Poetry events don’t usually draw sell-out crowds on Saturday nights, but this was the exception. I was grateful to my friend, the artist Penelope Cake, for having had the foresight to obtain tickets weeks in advance. Signs along the sidewalk read, “Poetry event sold out—No standing room, No waiting list.” I wish I had thought to nab one of those for posterity.

Pioneer Works is the brainchild of the artist Dustin Yellin, a name that was familiar to me for his recent installation of life-size resin sculptures at the theater that is home to the New York City Ballet. In 2010, Yellin bought the enormous empty brick warehouse that became home to Pioneer Works, a non-profit meant to “foster multidisciplinary creativity in the arts and sciences.”

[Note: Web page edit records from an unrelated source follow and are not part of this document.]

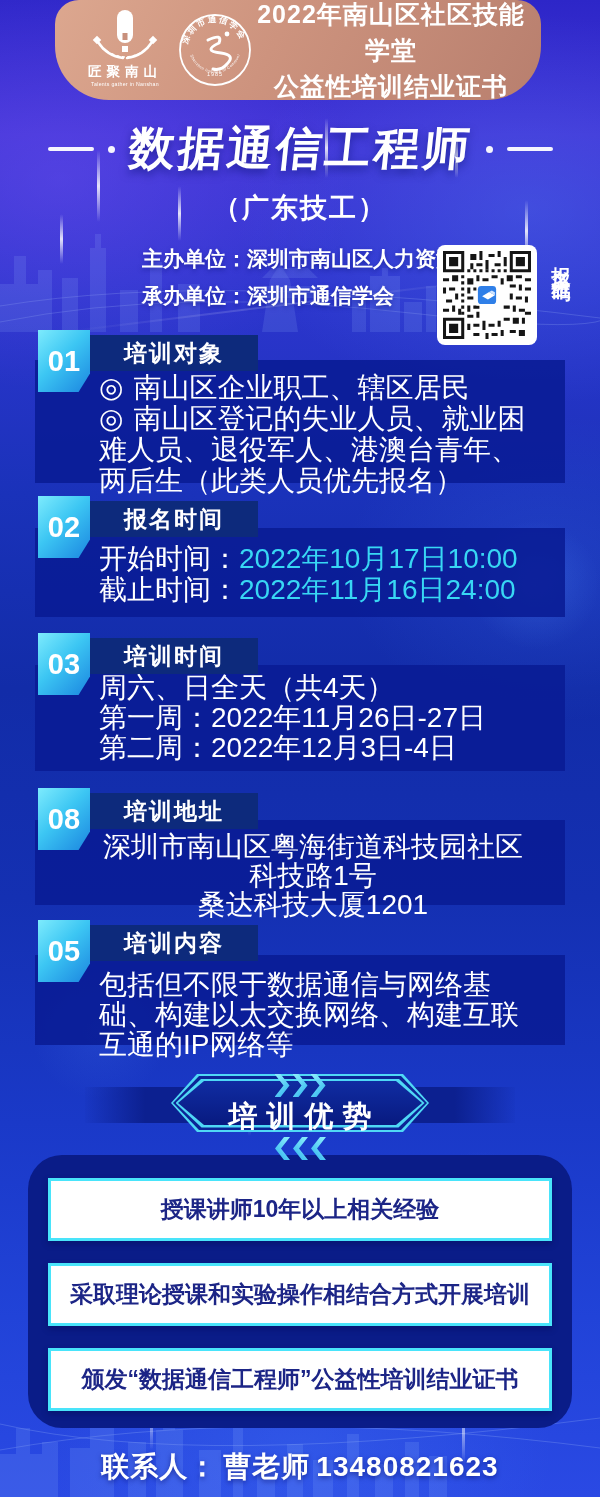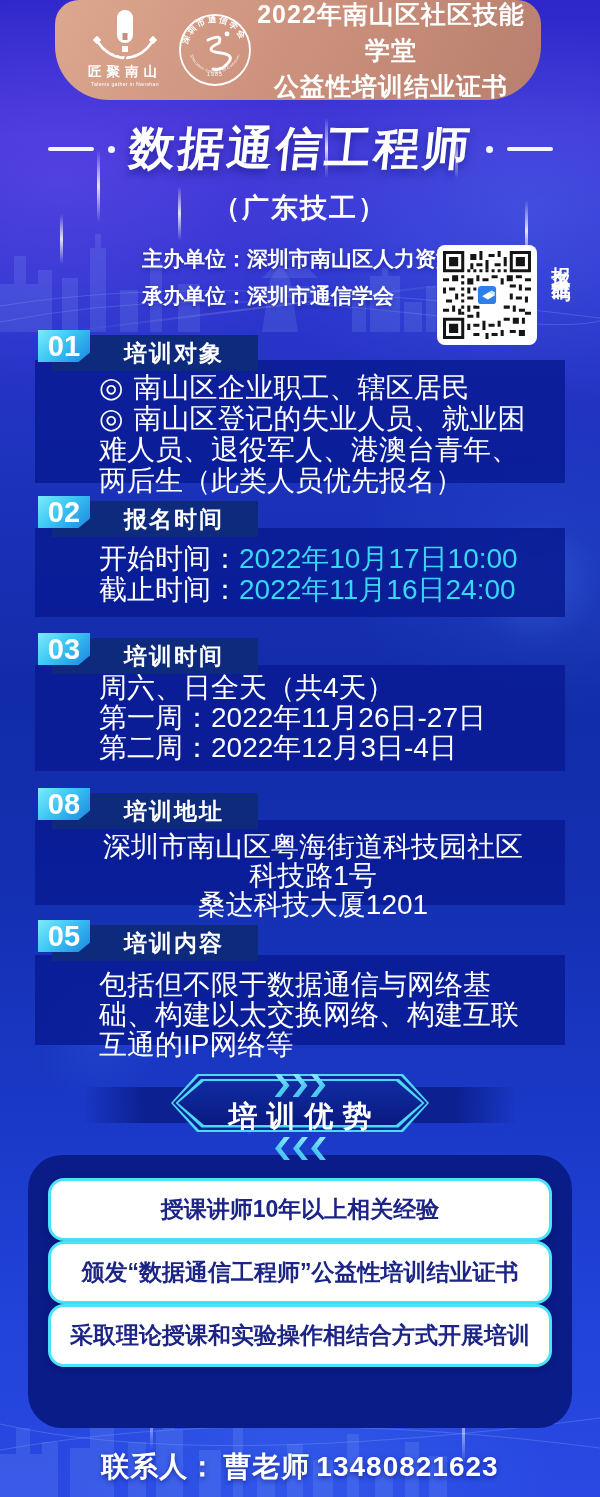--- a/index.html
+++ b/index.html
@@ -38,7 +38,7 @@
   .qr-label{position:absolute;top:252px;left:548px;writing-mode:vertical-rl;font-size:19px;font-weight:700;letter-spacing:4px;}
   
   .section{position:absolute;left:0;width:600px;}
-  .badge{position:absolute;left:38px;top:0;width:52px;height:32px;z-index:2;
+  .badge{position:absolute;left:38px;top:0;width:52px;height:62px;z-index:2;
     background:linear-gradient(135deg,#7debfd 0%,#3cc6f3 45%,#1b86e0 100%);
     clip-path:polygon(0 0,100% 0,100% 70%,78% 100%,0 100%);
     display:flex;align-items:center;justify-content:center;font-size:29px;font-weight:800;color:#fff;}

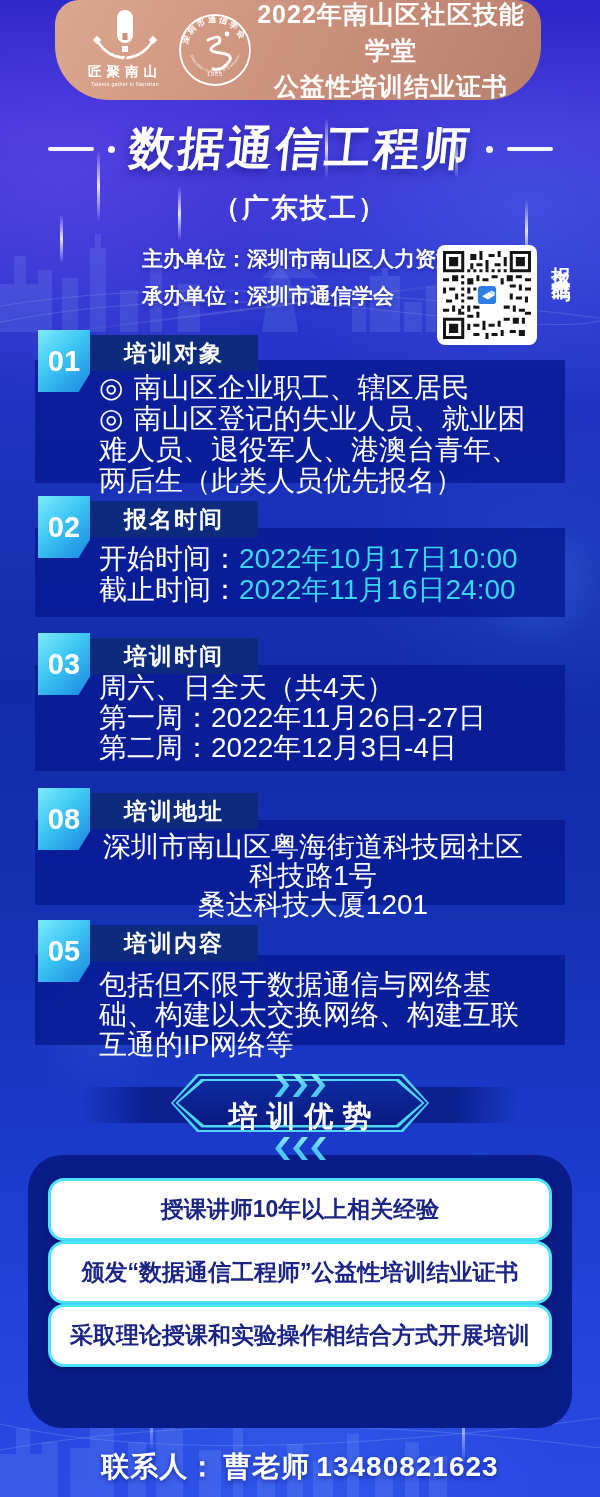--- a/index.html
+++ b/index.html
@@ -71,7 +71,7 @@
     clip-path:polygon(0 0,40% 0,100% 50%,40% 100%,0 100%,60% 50%);}
   .adv-panel{position:absolute;top:1155px;left:28px;width:544px;height:273px;background:#0a1c88;border-radius:34px;
     padding:23px 20px 0;box-sizing:border-box;}
-  .pill{height:57px;background:#fff;border:3px solid #49e4fa;border-radius:16px;
+  .pill{height:57px;margin-bottom:22px;background:#fff;border:3px solid #49e4fa;border-radius:0;
     display:flex;align-items:center;justify-content:center;font-size:23px;font-weight:700;color:#1c2586;
     box-shadow:0 3px 6px rgba(4,10,70,0.35);}
   

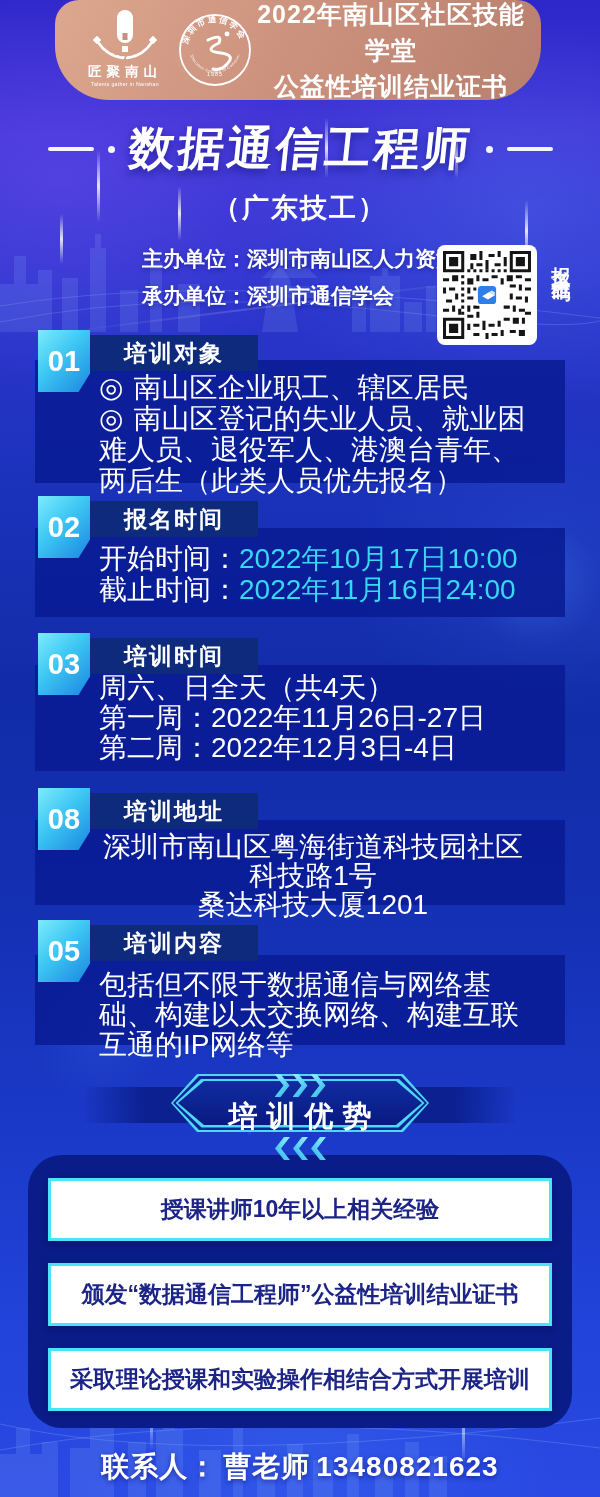--- a/index.html
+++ b/index.html
@@ -259,8 +259,8 @@
 
   <div class="adv-panel">
     <div class="pill">授课讲师10年以上相关经验</div>
+    <div class="pill">采取理论授课和实验操作相结合方式开展培训</div>
     <div class="pill">颁发“数据通信工程师”公益性培训结业证书</div>
-    <div class="pill">采取理论授课和实验操作相结合方式开展培训</div>
   </div>
 
   <div class="contact">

The crowd this night was at capacity. Over a thousand people gathered to experience the program billed as the “Universe in Verse.” Maria Popova, the force of nature behind BrainPickings.org and the co-creator with astrophysicist Janna Levin of Universe in Verse (the name alone is a wordsmith’s dream), hosted the evening. Poised and eloquent, she “speaks in paragraphs” as one of the presenters noted. If you read as much as she does, you might too.

The format of the evening had poets and writers and musician/songwriters and actors and astrophysicists reading the works of other poets. Natalie Batalha, research astronomer at NASA, read an excerpt from Edna St. Vincent Millay’s “Renascence,” and the singer Amanda Palmer read an original poem written for the occasion by her husband, the author Neil Gaiman. The program, a fundraiser for the Natural Resources Defense Council, was dedicated to Rachel Carson, author of “The Silent Spring” and catalyst of the modern environmental movement.

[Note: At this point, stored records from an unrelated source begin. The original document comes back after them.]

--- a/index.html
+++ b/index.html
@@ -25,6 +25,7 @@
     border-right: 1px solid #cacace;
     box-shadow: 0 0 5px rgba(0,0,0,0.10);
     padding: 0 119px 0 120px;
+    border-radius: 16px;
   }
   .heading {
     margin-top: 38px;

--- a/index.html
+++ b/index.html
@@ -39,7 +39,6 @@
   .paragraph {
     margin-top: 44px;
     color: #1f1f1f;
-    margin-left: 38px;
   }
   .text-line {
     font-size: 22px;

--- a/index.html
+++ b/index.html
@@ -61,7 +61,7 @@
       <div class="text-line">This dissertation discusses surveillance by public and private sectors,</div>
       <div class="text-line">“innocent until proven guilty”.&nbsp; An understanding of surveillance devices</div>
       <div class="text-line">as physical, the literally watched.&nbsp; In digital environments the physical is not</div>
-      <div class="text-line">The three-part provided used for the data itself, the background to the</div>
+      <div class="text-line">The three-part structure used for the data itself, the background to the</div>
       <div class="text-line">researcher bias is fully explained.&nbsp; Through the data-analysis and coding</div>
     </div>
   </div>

Robin Wall Kimmerer, a scientist (and poet) at the Andrews Experimental Forest in Oregon, recalled that her fourth-grade teacher told her, “You can’t be a scientist and a poet. You’re going to have to choose.” She chose to be both. The “Andrews,” as it is called by its scientists, has a program designed to bring together poets and scientists at this old-growth forest to make a literary and scientific map of the forest over the next 200 years.

When the audience was polled by one presenter who asked if we believed the now-accepted singularity theory of the universe, only a small fraction of mostly male (my husband included) hands went up. No matter, the evening took us out of our little entropic existence for an evening of exploration in verse of our existence in the larger entropy of the universe.